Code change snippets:
========================================
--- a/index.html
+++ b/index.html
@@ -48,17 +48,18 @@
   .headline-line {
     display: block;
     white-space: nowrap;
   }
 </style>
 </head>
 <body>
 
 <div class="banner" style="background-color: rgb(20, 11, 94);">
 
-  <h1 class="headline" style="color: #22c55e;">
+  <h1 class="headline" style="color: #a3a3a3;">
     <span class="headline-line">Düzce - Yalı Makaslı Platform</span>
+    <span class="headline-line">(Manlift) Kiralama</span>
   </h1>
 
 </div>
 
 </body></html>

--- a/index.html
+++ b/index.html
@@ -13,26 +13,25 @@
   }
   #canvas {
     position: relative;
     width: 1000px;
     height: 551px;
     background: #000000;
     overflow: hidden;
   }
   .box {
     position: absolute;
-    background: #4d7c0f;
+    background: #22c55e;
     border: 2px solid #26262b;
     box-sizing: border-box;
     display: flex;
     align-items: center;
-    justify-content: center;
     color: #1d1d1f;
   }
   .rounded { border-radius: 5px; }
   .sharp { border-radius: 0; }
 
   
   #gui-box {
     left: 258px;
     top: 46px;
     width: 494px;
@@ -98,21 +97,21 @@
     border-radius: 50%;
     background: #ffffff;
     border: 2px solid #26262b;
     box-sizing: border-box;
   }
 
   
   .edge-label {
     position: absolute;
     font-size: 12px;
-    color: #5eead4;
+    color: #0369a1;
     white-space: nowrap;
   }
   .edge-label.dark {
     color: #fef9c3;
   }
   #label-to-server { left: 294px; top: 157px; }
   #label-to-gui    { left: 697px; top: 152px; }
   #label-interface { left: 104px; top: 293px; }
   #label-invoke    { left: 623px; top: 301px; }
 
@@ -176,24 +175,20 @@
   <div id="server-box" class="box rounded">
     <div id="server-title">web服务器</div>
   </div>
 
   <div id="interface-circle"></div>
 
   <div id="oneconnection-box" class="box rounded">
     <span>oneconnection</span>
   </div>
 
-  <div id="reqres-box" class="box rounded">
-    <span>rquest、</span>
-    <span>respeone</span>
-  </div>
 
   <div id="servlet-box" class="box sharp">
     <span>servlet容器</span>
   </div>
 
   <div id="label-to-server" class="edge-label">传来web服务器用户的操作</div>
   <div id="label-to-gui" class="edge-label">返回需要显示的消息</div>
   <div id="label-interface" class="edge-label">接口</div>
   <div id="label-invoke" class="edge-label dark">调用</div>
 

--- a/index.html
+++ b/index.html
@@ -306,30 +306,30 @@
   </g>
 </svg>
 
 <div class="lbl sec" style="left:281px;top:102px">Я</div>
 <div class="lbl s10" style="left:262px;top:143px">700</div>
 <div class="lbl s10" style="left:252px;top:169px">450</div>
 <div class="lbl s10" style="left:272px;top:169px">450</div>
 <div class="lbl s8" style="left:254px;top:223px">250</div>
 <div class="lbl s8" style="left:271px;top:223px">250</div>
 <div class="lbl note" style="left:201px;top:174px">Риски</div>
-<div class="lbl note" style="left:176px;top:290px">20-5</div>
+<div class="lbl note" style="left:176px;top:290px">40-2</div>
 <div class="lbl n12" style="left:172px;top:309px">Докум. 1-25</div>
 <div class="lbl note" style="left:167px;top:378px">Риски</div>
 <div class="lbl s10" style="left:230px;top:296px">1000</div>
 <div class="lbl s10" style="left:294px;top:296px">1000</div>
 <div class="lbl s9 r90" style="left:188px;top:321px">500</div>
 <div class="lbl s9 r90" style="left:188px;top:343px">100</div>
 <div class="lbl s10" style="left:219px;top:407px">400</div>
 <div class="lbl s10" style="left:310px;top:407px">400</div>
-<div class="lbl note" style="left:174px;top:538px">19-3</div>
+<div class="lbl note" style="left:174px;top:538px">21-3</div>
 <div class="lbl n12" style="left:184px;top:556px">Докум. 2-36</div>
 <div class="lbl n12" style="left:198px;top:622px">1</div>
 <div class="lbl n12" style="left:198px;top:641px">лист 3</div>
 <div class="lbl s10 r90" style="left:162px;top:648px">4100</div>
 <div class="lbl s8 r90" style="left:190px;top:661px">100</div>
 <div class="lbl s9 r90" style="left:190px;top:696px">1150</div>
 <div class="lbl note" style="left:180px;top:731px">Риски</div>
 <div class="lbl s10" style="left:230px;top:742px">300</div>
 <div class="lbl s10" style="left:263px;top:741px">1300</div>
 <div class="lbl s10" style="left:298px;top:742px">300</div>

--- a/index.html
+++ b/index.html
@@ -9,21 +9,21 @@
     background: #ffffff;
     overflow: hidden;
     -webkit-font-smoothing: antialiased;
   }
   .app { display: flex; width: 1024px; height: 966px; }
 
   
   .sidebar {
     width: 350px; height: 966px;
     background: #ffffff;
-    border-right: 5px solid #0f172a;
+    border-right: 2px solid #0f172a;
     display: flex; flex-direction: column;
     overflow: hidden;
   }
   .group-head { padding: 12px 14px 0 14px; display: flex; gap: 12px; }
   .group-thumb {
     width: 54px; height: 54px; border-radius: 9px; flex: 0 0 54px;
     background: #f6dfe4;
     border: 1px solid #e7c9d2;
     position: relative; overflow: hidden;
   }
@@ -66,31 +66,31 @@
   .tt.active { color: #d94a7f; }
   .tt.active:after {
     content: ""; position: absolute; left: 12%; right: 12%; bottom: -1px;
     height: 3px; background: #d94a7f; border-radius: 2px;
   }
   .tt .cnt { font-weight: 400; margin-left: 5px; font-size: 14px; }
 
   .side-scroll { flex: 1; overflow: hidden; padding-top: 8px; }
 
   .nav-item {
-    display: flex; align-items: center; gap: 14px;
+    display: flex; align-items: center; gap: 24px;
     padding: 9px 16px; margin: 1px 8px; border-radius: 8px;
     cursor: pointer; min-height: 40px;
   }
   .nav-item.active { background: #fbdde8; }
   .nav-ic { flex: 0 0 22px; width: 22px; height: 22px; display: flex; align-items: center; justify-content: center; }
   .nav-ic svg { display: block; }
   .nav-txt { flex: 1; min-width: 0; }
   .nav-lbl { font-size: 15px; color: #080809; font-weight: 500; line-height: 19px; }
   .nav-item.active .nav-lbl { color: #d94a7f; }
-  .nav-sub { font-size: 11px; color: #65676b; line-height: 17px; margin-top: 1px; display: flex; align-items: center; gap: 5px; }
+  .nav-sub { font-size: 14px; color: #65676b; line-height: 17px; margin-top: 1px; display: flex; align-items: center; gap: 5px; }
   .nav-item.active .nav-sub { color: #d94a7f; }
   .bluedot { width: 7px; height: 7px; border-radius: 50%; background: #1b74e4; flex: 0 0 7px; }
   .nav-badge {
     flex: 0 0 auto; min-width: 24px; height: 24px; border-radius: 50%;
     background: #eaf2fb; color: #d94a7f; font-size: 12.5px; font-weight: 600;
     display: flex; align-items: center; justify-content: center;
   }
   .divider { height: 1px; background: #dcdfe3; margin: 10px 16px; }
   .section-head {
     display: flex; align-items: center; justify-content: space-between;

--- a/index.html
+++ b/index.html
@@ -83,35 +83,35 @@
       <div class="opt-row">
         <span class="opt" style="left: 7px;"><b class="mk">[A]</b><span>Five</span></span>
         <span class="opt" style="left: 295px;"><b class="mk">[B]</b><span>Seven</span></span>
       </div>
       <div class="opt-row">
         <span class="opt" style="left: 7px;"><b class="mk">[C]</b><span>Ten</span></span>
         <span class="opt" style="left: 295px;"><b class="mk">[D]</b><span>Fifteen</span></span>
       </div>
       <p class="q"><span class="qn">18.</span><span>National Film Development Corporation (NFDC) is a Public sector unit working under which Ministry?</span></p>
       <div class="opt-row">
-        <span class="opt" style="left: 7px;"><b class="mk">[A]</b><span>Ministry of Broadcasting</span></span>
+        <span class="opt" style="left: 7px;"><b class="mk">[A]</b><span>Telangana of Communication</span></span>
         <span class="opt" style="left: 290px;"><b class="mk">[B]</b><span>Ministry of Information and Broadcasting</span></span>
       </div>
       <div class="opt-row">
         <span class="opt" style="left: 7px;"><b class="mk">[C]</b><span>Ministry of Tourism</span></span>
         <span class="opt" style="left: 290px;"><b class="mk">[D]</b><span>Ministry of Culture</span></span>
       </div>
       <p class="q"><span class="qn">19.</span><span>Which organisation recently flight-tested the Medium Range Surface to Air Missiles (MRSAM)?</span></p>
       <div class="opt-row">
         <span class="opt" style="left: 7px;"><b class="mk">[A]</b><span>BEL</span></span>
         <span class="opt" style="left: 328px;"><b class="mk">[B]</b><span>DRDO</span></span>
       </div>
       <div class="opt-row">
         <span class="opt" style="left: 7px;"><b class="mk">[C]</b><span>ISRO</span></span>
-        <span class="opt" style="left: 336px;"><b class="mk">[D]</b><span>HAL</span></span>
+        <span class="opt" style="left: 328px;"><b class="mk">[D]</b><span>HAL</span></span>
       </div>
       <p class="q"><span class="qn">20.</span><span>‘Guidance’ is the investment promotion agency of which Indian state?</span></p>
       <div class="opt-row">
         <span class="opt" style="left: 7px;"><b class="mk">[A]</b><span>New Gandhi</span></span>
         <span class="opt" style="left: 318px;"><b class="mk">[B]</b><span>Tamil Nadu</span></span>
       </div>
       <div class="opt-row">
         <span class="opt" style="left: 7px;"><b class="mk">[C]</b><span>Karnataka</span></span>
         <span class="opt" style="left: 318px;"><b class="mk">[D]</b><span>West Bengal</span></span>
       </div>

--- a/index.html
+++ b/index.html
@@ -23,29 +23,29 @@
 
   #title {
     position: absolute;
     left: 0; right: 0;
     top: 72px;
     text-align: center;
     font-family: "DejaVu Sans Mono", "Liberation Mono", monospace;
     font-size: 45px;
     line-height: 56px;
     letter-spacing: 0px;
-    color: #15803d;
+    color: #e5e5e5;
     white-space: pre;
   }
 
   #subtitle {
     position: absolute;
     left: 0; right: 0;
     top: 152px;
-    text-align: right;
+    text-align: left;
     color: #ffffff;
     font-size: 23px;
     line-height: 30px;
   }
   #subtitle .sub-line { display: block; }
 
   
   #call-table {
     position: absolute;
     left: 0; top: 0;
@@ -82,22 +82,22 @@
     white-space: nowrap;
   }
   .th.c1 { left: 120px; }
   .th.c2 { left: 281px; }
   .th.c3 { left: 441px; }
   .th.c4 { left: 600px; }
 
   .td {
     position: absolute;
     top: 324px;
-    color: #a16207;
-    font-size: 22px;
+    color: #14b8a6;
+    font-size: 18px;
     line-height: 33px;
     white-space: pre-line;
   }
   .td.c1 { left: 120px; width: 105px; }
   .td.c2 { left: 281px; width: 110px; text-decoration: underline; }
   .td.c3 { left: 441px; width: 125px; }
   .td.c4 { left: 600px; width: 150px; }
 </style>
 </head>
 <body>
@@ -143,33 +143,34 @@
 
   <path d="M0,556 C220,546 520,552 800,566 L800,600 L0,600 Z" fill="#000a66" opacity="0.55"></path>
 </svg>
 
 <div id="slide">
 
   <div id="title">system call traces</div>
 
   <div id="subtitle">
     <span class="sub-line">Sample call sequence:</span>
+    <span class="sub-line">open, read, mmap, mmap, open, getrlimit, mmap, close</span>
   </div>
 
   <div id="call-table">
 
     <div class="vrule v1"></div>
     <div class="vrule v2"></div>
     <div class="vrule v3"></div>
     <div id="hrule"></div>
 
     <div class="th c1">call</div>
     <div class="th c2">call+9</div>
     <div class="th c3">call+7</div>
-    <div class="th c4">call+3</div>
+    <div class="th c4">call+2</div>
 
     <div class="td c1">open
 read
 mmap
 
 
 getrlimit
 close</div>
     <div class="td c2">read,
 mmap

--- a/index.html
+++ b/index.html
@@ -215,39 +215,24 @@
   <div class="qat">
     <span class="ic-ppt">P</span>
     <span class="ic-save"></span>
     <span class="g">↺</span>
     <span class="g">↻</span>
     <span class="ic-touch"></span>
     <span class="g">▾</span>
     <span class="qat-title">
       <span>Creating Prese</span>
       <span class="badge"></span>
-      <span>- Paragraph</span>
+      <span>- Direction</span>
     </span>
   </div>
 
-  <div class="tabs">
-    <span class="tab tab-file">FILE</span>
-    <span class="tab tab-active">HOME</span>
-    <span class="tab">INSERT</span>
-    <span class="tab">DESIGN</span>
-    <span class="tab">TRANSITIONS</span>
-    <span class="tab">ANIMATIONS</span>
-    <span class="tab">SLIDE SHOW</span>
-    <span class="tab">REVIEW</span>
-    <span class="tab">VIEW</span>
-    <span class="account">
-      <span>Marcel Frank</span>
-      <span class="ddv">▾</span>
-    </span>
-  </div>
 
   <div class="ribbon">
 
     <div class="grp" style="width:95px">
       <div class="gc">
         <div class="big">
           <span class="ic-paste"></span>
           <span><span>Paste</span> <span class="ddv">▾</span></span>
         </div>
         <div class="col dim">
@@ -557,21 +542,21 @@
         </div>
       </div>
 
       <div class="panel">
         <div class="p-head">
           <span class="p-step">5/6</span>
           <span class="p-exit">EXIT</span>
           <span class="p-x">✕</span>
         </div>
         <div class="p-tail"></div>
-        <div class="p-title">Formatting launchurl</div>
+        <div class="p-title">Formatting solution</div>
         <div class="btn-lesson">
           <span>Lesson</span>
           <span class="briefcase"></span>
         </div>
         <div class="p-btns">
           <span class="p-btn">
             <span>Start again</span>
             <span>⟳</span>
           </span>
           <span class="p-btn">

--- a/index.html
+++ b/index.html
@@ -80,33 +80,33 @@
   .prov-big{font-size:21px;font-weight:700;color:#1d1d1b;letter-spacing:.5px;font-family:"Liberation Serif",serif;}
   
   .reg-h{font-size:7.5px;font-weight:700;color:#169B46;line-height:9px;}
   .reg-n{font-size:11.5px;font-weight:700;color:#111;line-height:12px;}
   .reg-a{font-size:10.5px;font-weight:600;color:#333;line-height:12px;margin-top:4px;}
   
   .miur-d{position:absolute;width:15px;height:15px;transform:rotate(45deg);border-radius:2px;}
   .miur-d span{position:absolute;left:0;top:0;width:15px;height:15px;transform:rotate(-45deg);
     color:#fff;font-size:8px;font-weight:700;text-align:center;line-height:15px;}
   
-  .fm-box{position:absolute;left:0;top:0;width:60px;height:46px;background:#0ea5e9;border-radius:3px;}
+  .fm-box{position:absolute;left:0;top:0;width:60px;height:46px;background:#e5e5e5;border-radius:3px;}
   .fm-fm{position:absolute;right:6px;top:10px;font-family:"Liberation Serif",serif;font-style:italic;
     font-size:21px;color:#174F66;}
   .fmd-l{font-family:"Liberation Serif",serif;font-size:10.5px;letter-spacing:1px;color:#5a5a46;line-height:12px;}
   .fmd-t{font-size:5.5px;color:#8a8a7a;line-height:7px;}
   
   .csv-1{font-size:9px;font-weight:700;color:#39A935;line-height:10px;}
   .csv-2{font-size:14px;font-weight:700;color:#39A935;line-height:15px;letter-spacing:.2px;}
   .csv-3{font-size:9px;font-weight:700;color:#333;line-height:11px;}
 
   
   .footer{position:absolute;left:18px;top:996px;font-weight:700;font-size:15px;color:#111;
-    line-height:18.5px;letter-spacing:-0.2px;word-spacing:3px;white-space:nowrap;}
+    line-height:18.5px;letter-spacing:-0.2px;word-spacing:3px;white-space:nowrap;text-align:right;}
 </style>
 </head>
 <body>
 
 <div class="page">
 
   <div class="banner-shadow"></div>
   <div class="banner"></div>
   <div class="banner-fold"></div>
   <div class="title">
========================================
[WORK REQUIRED]
Show each line of the records above containing "letter".

[YOUR SOLUTION]
     letter-spacing: 0px;
   .prov-big{font-size:21px;font-weight:700;color:#1d1d1b;letter-spacing:.5px;font-family:"Liberation Serif",serif;}
   .fmd-l{font-family:"Liberation Serif",serif;font-size:10.5px;letter-spacing:1px;color:#5a5a46;line-height:12px;}
   .csv-2{font-size:14px;font-weight:700;color:#39A935;line-height:15px;letter-spacing:.2px;}
-    line-height:18.5px;letter-spacing:-0.2px;word-spacing:3px;white-space:nowrap;}
+    line-height:18.5px;letter-spacing:-0.2px;word-spacing:3px;white-space:nowrap;text-align:right;}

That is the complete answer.